The units were initially heavily colonised with bacteria and presumably biofilm was present which kept the counts high. The high counts obtained from these units were the reason for their withdrawal from clinical use. After treatment with super-oxidised water the number of bacteria fell to zero until the end of the 14-week trial period. Three units did however have counts ranging from 24 – 36 CFU ml−1 in the first week of the trial. The reason for this is not known, but one explanation could be the release of bacteria from residual biofilm.

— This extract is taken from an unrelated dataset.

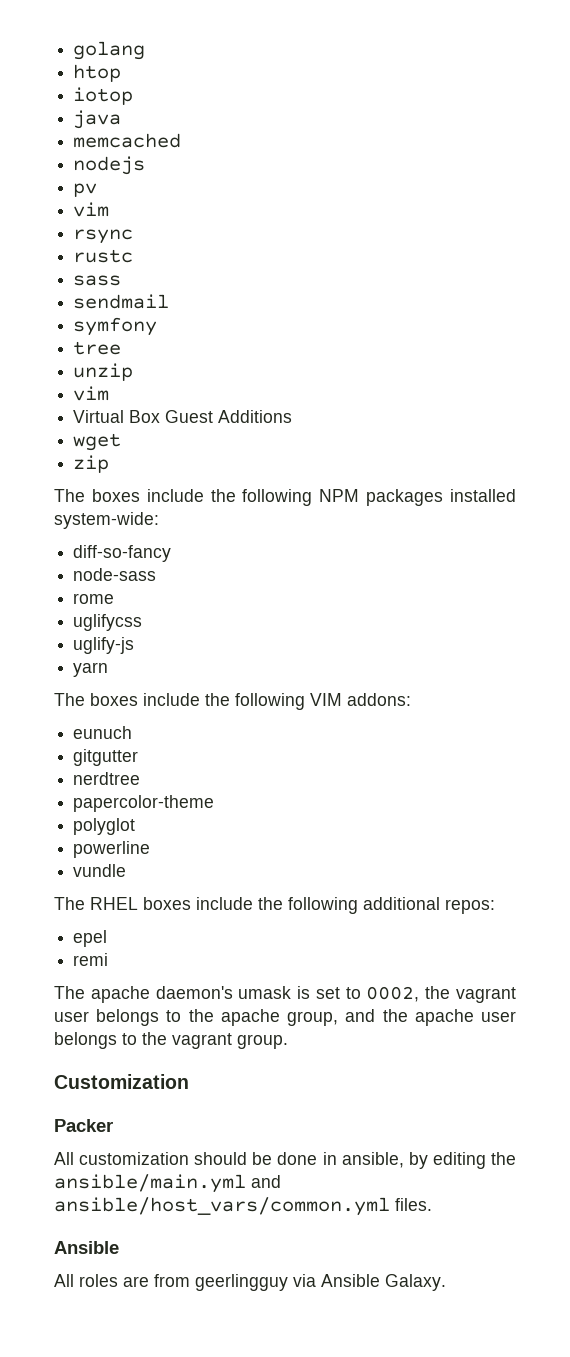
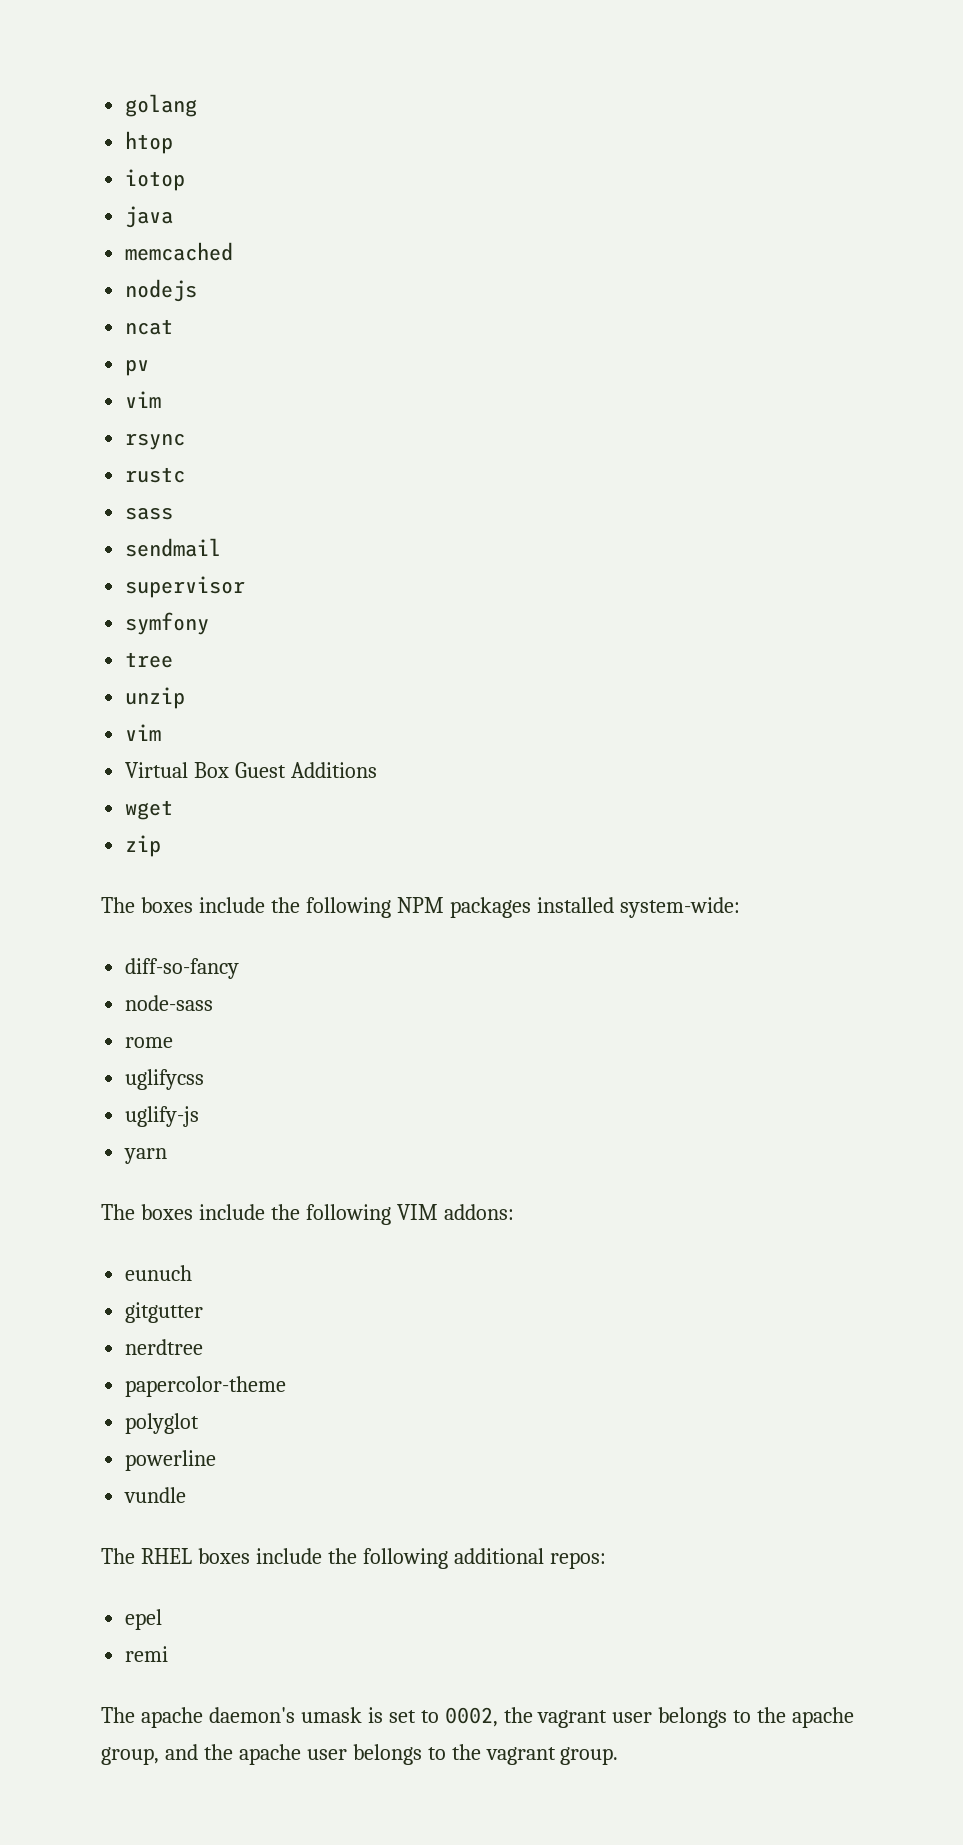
(146, 165) none -> [125,319,174,335] // ncat
(170, 301) none -> [125,576,246,598] // supervisor
[54,1074,189,1089] [54,1119,113,1132] [54,1152,516,1169] [54,1174,281,1193] [54,1197,432,1216] [54,1241,119,1254] [54,1274,446,1291] // Customization // Packer // All customization should be done in ansible, by editing the ansible/main.yml and ansible/host_vars/common.yml files. // Ansible // All roles are from geerlingguy via Ansible Galaxy. -> (619, 1756) none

The super-oxidised water reduced the bacterial counts in the effluent water to zero after one week, which compares well to other disinfectant systems used for this purpose.13 No deleterious effects were found from the use of the disinfectant on the units during the 14-week period. After this trial the units in Liverpool Dental Hospital have had six months of exposure to the super oxidised water, no effects have been found on the tubing, or the units themselves. Clearly, only further long-term use of super oxidised water will establish its effect on dental units. It is unlikely that super oxidised water will have any harmful effects on operators by inhalation or prolonged contact. Extensive studies by Sterilox (Sterilox Technologies International Ltd, Abingdon, UK) using standard international tests of exposure and toxicology have failed to show any harmful effects (Sterilox, data on file). This disinfectant is now used to treat endoscopes in a large number of primary care trusts in the UK and hospitals in the USA. Super oxidised water has also been shown to be an effective cleaning agent in root canal therapy.14

This form of disinfectant and other systems can reduce the bacterial counts to well within the parameters for potable water by the European Union.8 At least two effective disinfection systems are now available for the disinfection of dental unit water systems,13 the continued use of untreated dental unit water containing bacterial counts greater than that recommended by the EU8 is difficult to justify on professional, moral or ethical grounds.